2. Native Place: Although it is not directly stated in the book, there can be little doubt that he exercised his ministry in the kingdom of the Ten Tribes. Whereas his references to Judah are of a general kind, Ephraim or Samaria being sometimes mentioned in the same connection or more frequently alone, the situation implied throughout and the whole tone of the addresses agree with what we know of the Northern Kingdom at the time, and his references to places and events in that kingdom are so numerous and minute as to lead to the conclusion that he not only prophesied there, but that he was a native of that part of the country. Gilead, e.g. a district little named in the prophets, is twice mentioned in Hos (6:8; 12:11) and in such a manner as to suggest that he knew it by personal observation; and Mizpah (mentioned in 5:1) is no doubt the Mizpah in Gilead (Judges 10:17). Then we find Tabor (Hosea 5:1), Shechem (Hosea 6:9 the Revised Version (British and American)), Gilgal and Bethel (Hosea 4:15; 9:15; 5, 8, 15; 12:11). Even Lebanon in the distant North is spoken of with a minuteness of detail which could be expected only from one very familiar with Northern Palestine (Hosea 14:5-8). In a stricter sense, therefore, than amos who, though a native of Tekoah, had a prophetic mission to the North, Hosea may be called the prophet of Northern Israel, and his book, as Ewald has said, is the prophetic voice wrung from the bosom of the kingdom itself.
3. Date: All that we are told directly as to the time when Hosea prophesied is the statement in the first verse that the word of the Lord came to him "in the days of Uzziah, Jotham, Ahaz, and Hezekiah, kings of Judah, and in the days of Jeroboam the son of Joash, king of Israel." It is quite evident that his ministry did not extend over the combined reigns of all these kings; for, from the beginning of the reign of Uzziah to the beginning of that of Hezekiah, according to the now usually received chronology (Kautzsch, Literature of the Old Testament, English Translation), there is a period of 52 years, and Jeroboam came to his throne a few years before the accession of Uzziah.

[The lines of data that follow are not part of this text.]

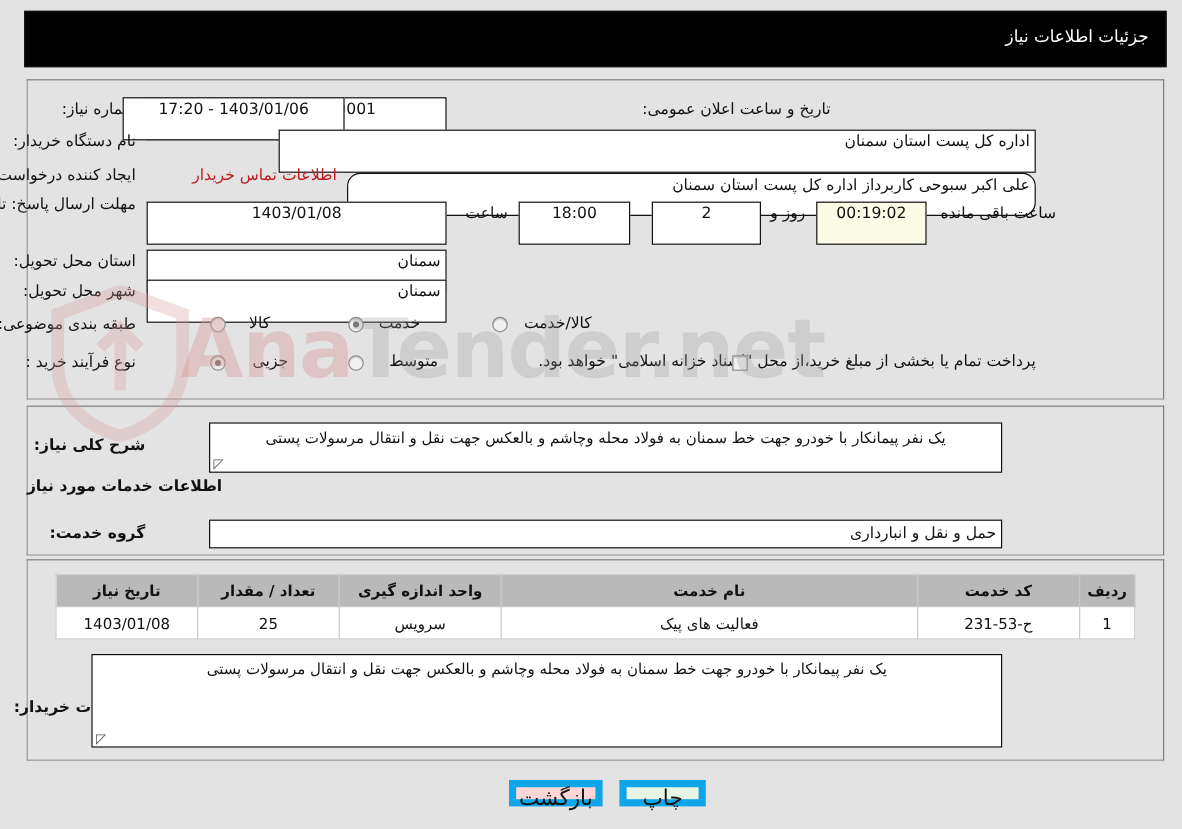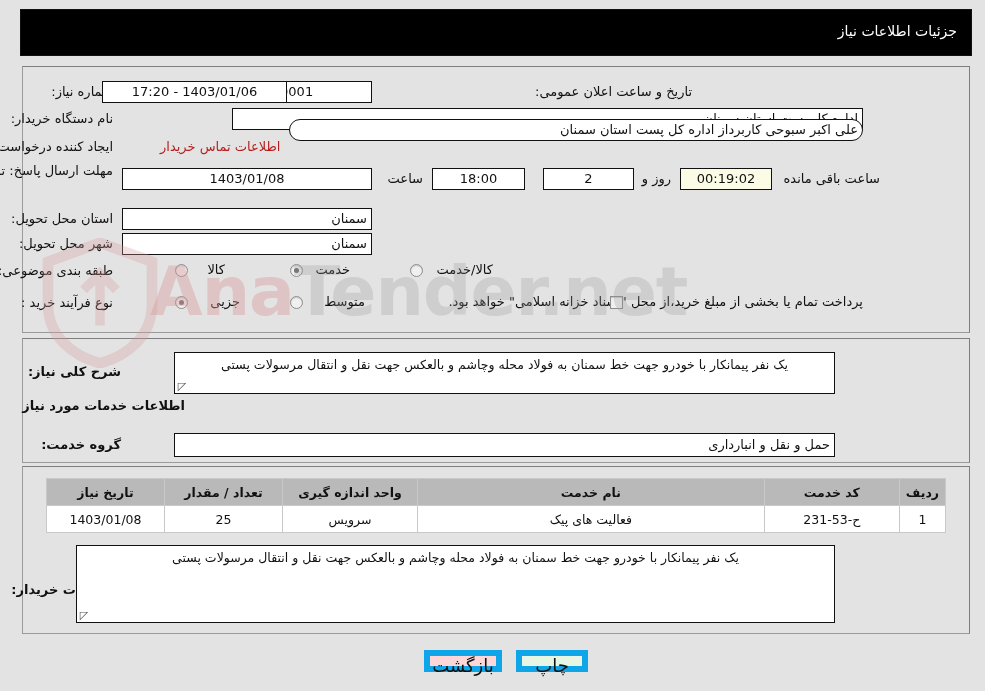--- a/index.html
+++ b/index.html
@@ -89,7 +89,7 @@
     font-family: "DejaVu Sans", "Liberation Sans", sans-serif;
     font-size: 13px;
     color: #111;
-    height: 22px;
+    height: 36px;
     line-height: 20px;
     padding: 0 4px;
     z-index: 3;

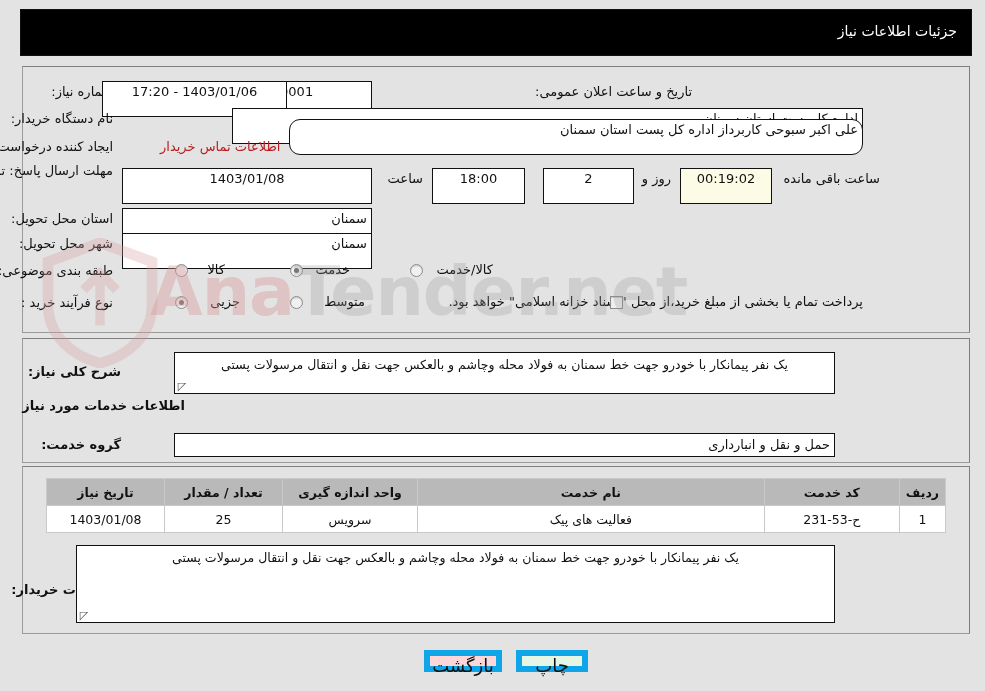--- a/index.html
+++ b/index.html
@@ -221,7 +221,7 @@
 <div class="fld right" style="left:232px; top:108px; width:631px;">اداره کل پست استان سمنان</div>
 
 <div class="lbl" style="right:872px; top:139px;">ایجاد کننده درخواست:</div>
-<div class="fld right" style="left:289px; top:119px; width:574px;border-radius:11px;">علی اکبر سبوحی کاربرداز اداره کل پست استان سمنان</div>
+<div class="fld right" style="left:289px; top:144px; width:574px;border-radius:11px;">علی اکبر سبوحی کاربرداز اداره کل پست استان سمنان</div>
 <div class="lbl lbl-link" style="left:160px; top:139px; text-align:left;">اطلاعات تماس خریدار</div>
 
 <div class="lbl" style="right:872px; top:163px; width:80px;">مهلت ارسال پاسخ: تا تاریخ:</div>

When we examine the book itself for more precise indications of date, we find that the prophet threatens in God's name that in "a little while" He will "avenge the blood of Jezreel upon the house of Jehu." Now Jeroboam was the great-grandson of Jehu, and his son Zechariah, who succeeded him, reigned only six months and was the last of the line of Jehu. We may, therefore, place the beginning of Hosea's ministry a short time before the death of Jeroboam which took place 743 BC. as to the other limit, it is to be observed that, though the downfall of "the kingdom of the house of Israel" is threatened (Hosea 1:4), the catastrophe had not occurred when the prophet ceased his ministry. The date of that event is fixed in the year 722 BC, and it is said to have happened in the 6th year of King Hezekiah. This does not give too long a time for Hosea's activity, and it leaves the accuracy of the superscription unchallenged, whoever may have written it. If it is the work of a later editor, it may be that Hosea's ministry ceased before the reign of Hezekiah, though he may have lived on into that king's reign. It should be added, however, that there seems to be no reference to another event which might have been expected to find an echo in the book, namely, the conspiracy in the reign of Ahaz (735 BC) by Pekah of Israel and Rezin of Damascus against the kingdom of Judah (2 Kings 16:5; Isaiah 7:1).

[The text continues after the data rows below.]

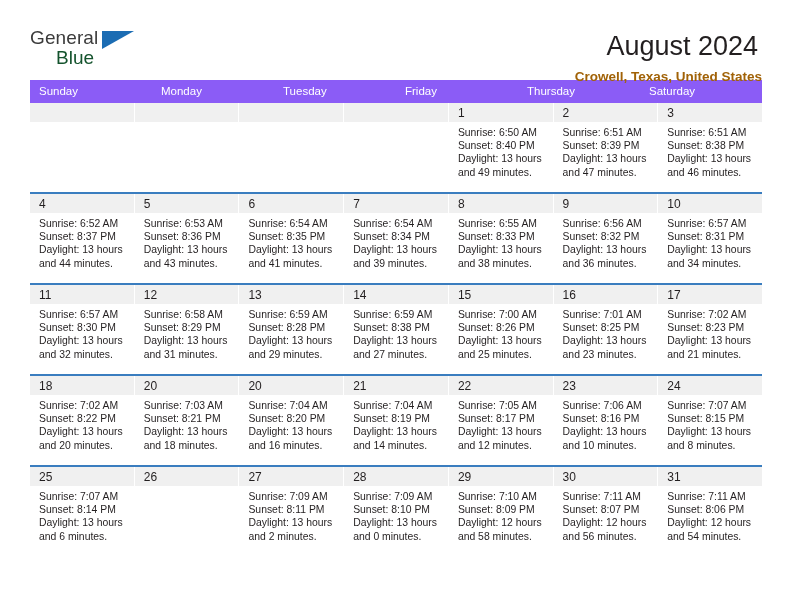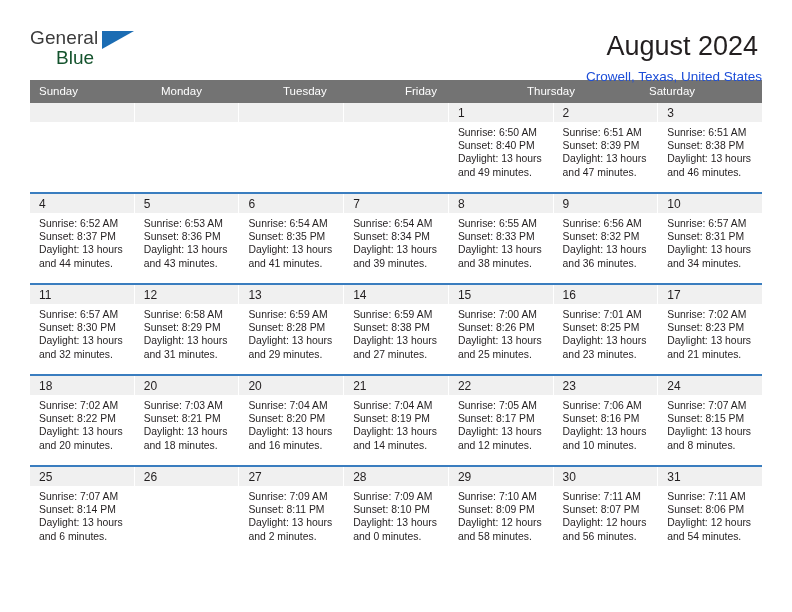--- a/index.html
+++ b/index.html
@@ -72,8 +72,9 @@
   }
   .cal-subtitle {
     font-size: 13.5px;
-    color: #1d4ed8;
+    color: #a16207;
     margin-top: 9px;
+    font-weight: bold;
   }
 
   

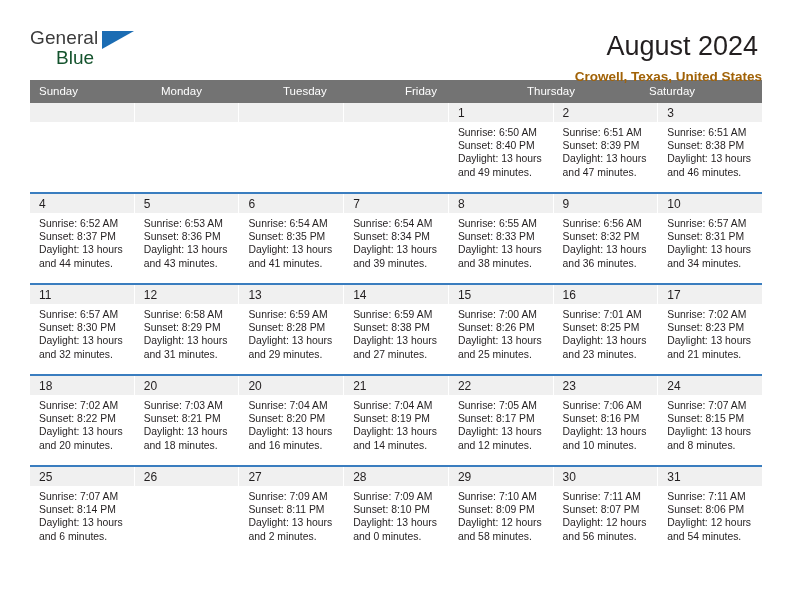--- a/index.html
+++ b/index.html
@@ -84,7 +84,7 @@
   }
   .week-head {
     display: flex;
-    background: #737373;
+    background: #8b5cf6;
   }
   .week-head .dow {
     flex: 1 1 0;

Briefly we may say that, though there is uncertainty as to the precise dates of the beginning and end of his activity, he began his work before the middle of the 8th century, and that he saw the rise and fall of several kings. He would thus be a younger contemporary of amos whose activity seems to have been confined to the reign of Jeroboam.
4. Personal History (Marriage): Hosea is described as the son of Beeri, who is otherwise unknown. Of his personal history we are told either absolutely nothing or else a very great deal, according as we interpret chapters 1 and 3 of his book. In ancient and in modern times, opinions have been divided as to whether in these chapters we have a recital of actual facts, or the presentation of prophetic teaching in the form of parable or allegory.
(1) Allegorical View. The Jewish interpreters as a rule took the allegorical view, and Jerome, in the early Christian church, no doubt following Origen the great allegorizer, states it at length, and sees an intimation of the view in the closing words of Hosea's book: "Who is wise, that he may understand these things? prudent, that he may know them?" (Hosea 14:9).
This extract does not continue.